Rievaulx Terrace and Temples
History, tourist information, and nearby accommodation
HERITAGE HIGHLIGHTS: The lovely Ionic temple has superbly painted mythological scenes on the ceiling.
Rievaulx Terrace and Temples was begun around 1747 by Thomas Duncombe II, owner of the Helmsley estate.
A Picturesque Landscape
Like most of his contemporaries, Duncombe went on a Grand Tour of Europe as a young man. And like many, he came home inspired by the great works of architecture he had seen abroad and looked for an opportunity to implement those same ideals on his own estate.
Duncombe was particularly inspired by the 'picturesque' philosophy expressed by artists such as Nicolas Poussin, a French painter who specialised in works of art full of religious and mythological symbolism. The Picturesque movement tried to recreate those symbolic paintings in nature, using the landscape as a vast canvas, while attempting to keep the carefully-arranged landscape looking natural.
Duncombe's 'canvas' was a relatively flat terrace of land on a hill overlooking the ruins of Rievaulx Abbey, a 12th-century Cistercian monastery. The terrace is roughly 1/2 mile long. He placed neoclassical temples at each end of the terrace and created a dozen eye-catching views of the abbey ruins by carefully planting trees and shrubs to offer sudden glimpses of the historic building below.
He modelled his Tuscan temple (sometimes called the Doric Temple) on the dome of Castle Howard, near York, which was owned by his father-in-law the Earl of Carlisle. The tiled floor of the temple was scavenged from the ruins of Rievaulx Abbey. The underside of the dome was decorated with richly-detailed plasterwork, perhaps designed by Giuseppe Cortese. In the centre of the fresco is Ganymede, cupbearer to Zeus.
The Ionic Temple was modelled after the Temple of Fortuna Virilis in Rome. The temple boasts a ceiling fresco by the Italian artist Giuseppe Mattia Borgnis. Duncombe used the Ionic Temple as a banqueting house and furnished it with beautifully-crafted Georgian furniture.

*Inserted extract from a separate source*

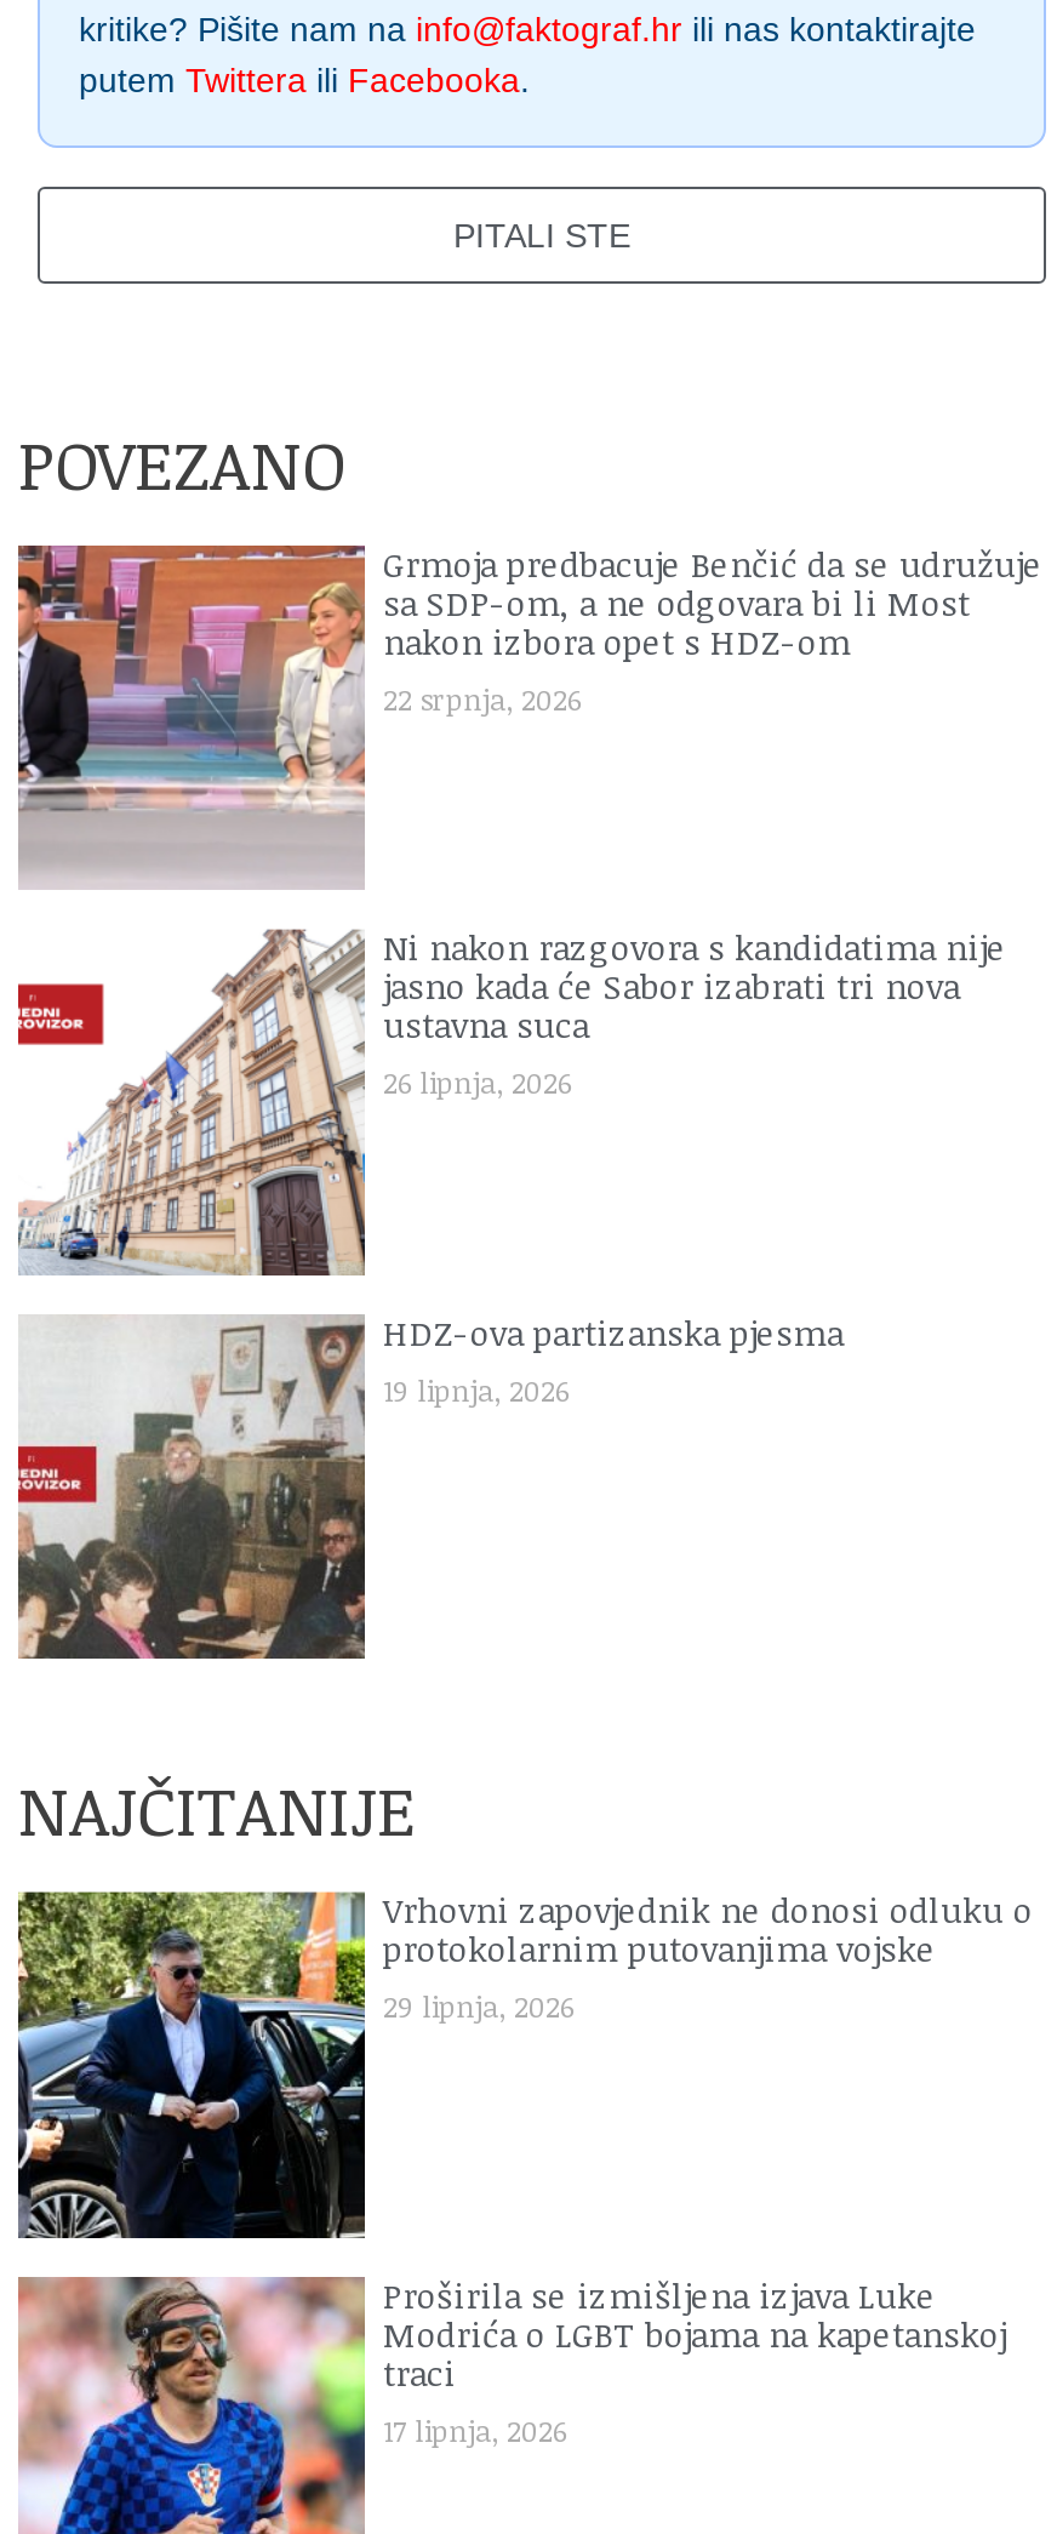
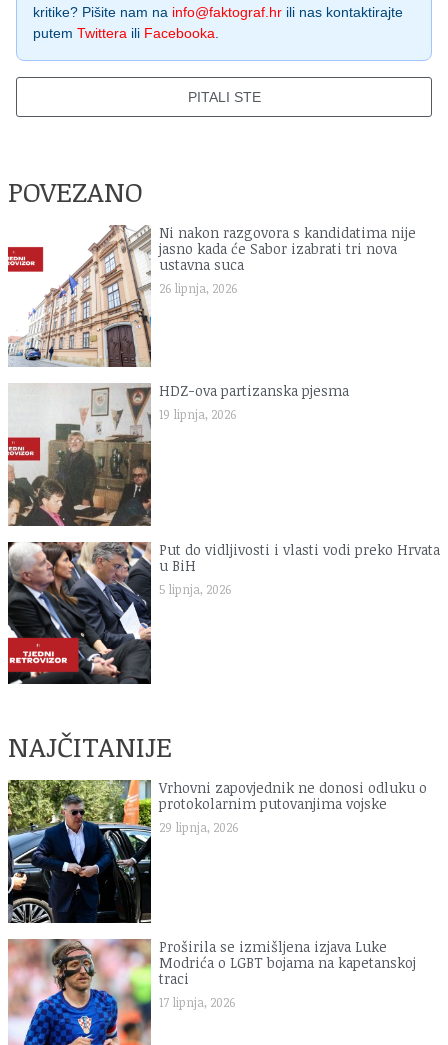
[16,540,1042,888] [image] | Grmoja predbacuje Benčić da se udružuje | sa SDP-om, a ne odgovara bi li Most | nakon izbora opet s HDZ-om | 22 srpnja, 2026 -> none
moved [13,924,1006,1408] -> [6,223,416,422]: [image] | Ni nakon razgovora s kandidatima nije | jasno kada će Sabor izabrati tri nova | ustavna suca | 26 lipnja, 2026 | HDZ-ova partizanska pjesma | 19 lipnja, 2026
moved [13,1312,372,1663] -> [6,382,154,527]: [image]
none -> [7,540,440,685] [image] | Put do vidljivosti i vlasti vodi preko Hrvata | u BiH | 5 lipnja, 2026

The kitchens were located in the small basement below the banqueting room. Today, the kitchens house an exhibition on the landscape gardening movement in England.

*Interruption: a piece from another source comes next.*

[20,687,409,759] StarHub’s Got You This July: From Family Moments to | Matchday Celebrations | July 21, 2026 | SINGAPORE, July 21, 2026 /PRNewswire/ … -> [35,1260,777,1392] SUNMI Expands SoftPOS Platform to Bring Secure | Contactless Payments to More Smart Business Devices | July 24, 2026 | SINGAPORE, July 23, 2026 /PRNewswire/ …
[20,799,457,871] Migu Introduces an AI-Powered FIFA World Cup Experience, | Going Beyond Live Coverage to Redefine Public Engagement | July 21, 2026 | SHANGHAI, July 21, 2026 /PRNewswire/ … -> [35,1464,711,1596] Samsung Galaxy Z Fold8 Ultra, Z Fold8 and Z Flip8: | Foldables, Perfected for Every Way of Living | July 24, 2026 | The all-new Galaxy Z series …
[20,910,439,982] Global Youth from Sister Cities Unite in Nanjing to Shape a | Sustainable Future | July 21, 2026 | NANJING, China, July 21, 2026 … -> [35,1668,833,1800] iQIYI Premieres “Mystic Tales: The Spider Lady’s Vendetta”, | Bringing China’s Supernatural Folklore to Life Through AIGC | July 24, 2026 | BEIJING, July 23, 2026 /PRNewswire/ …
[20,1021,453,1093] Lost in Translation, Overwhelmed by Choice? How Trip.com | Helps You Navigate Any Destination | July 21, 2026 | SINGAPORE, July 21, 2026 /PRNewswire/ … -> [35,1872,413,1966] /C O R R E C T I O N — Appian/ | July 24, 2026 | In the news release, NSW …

We do not know who designed the temples themselves but it may have been Sir Thomas Robinson, who was responsible for the west wing at Castle Howard. The Tuscan Temple furnishings are magnificent, with gilded mirrors and settees, and a finely carved fireplace. By contrast, the Ionic Temple interior is sparsely furnished, with a marble-topped table in the centre and Palladian-style windows.

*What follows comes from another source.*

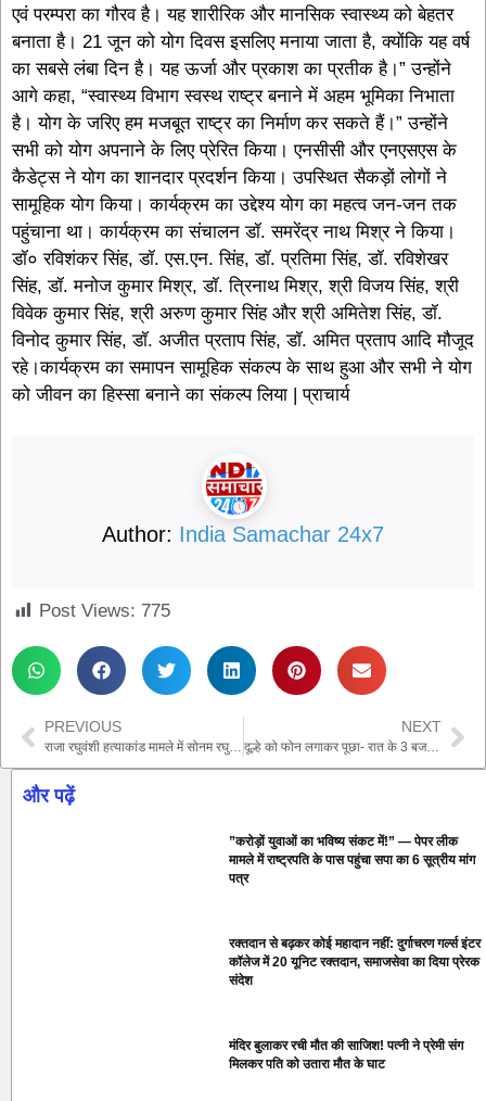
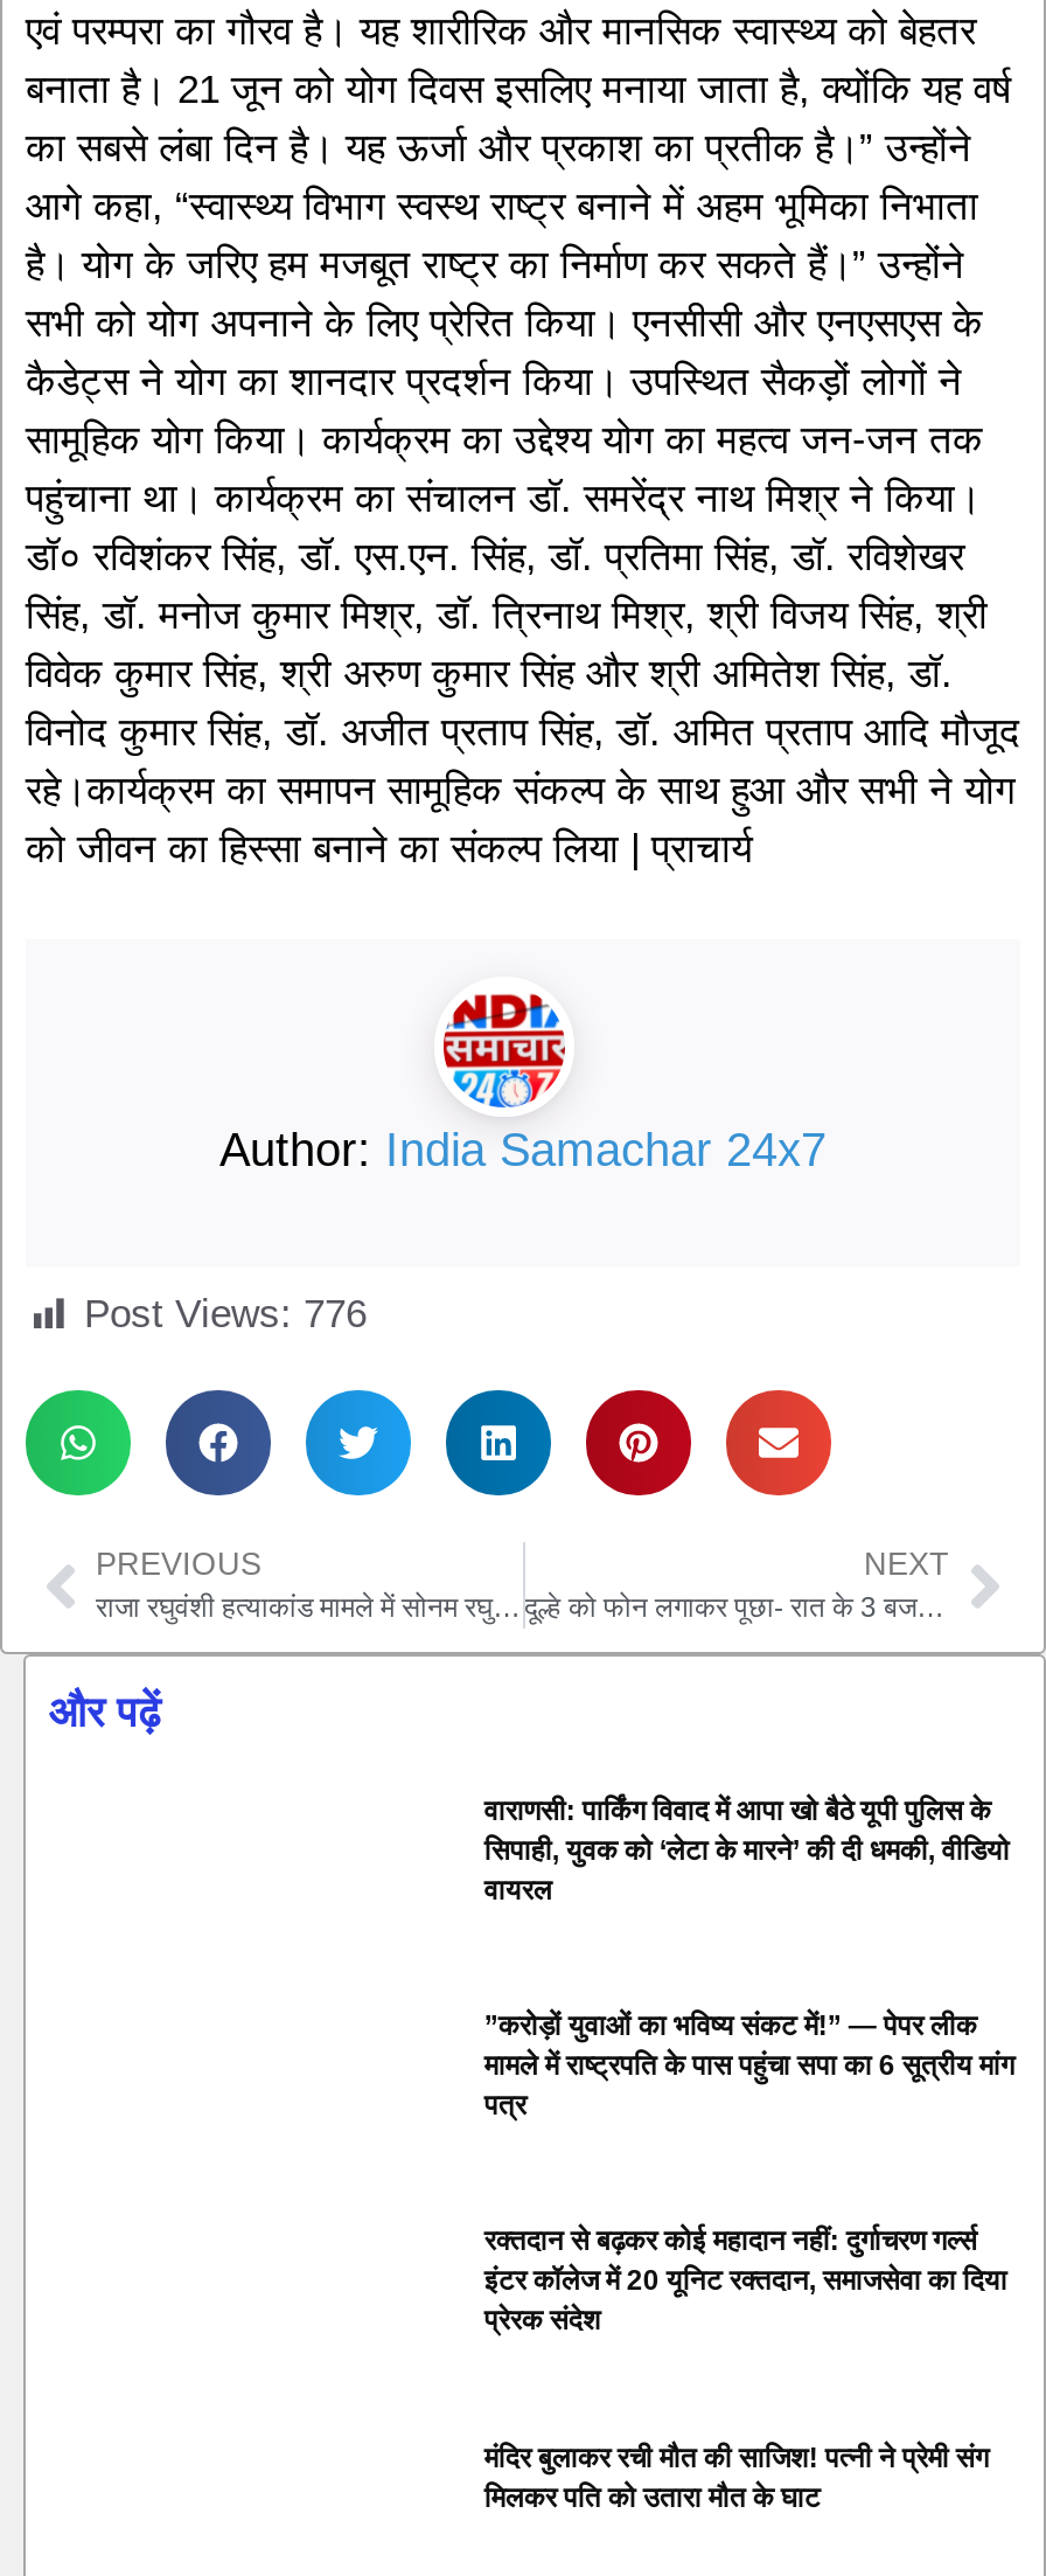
[39,600,170,621] Post Views: 775 -> [84,1292,367,1336] Post Views: 776
none -> [484,1794,1010,1907] वाराणसी: पार्किंग विवाद में आपा खो बैठे यूपी पुलिस के | सिपाही, युवक को ‘लेटा के मारने’ की दी धमकी, वीडियो | वायरल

The garden has a lovely display of flowers in the Spring, and enjoyable walks through the beech woodlands.
It is worth noting that there is no direct access from Rievaulx Terrace to Rievaulx Abbey, due to the steep nature of the terrain. To access the abbey you have to drive out of the Rievaulx Terrace parking lot and turn left on the road down to the abbey.
Rievaulx Terrace is off the B1257 north of Helmsley. Follow the signs for Rievaulx Abbey to the Rievaulx Bank turnoff, and take the first left onto the lane for the Terrace. Do NOT take Rievaulx Bank downhill towards the abbey and village.
About Rievaulx Terrace and Temples
Address: Rievaulx, Helmsley, North York Moors, Yorkshire, England, YO62 5LJ
Attraction Type: Garden
Location: A few miles north west of Helmsley on the B1257. The Moors Bus has regular seasonal service from Helmsley.
Website: Rievaulx Terrace and Temples
National Trust - see also: National Trust memberships (official website link)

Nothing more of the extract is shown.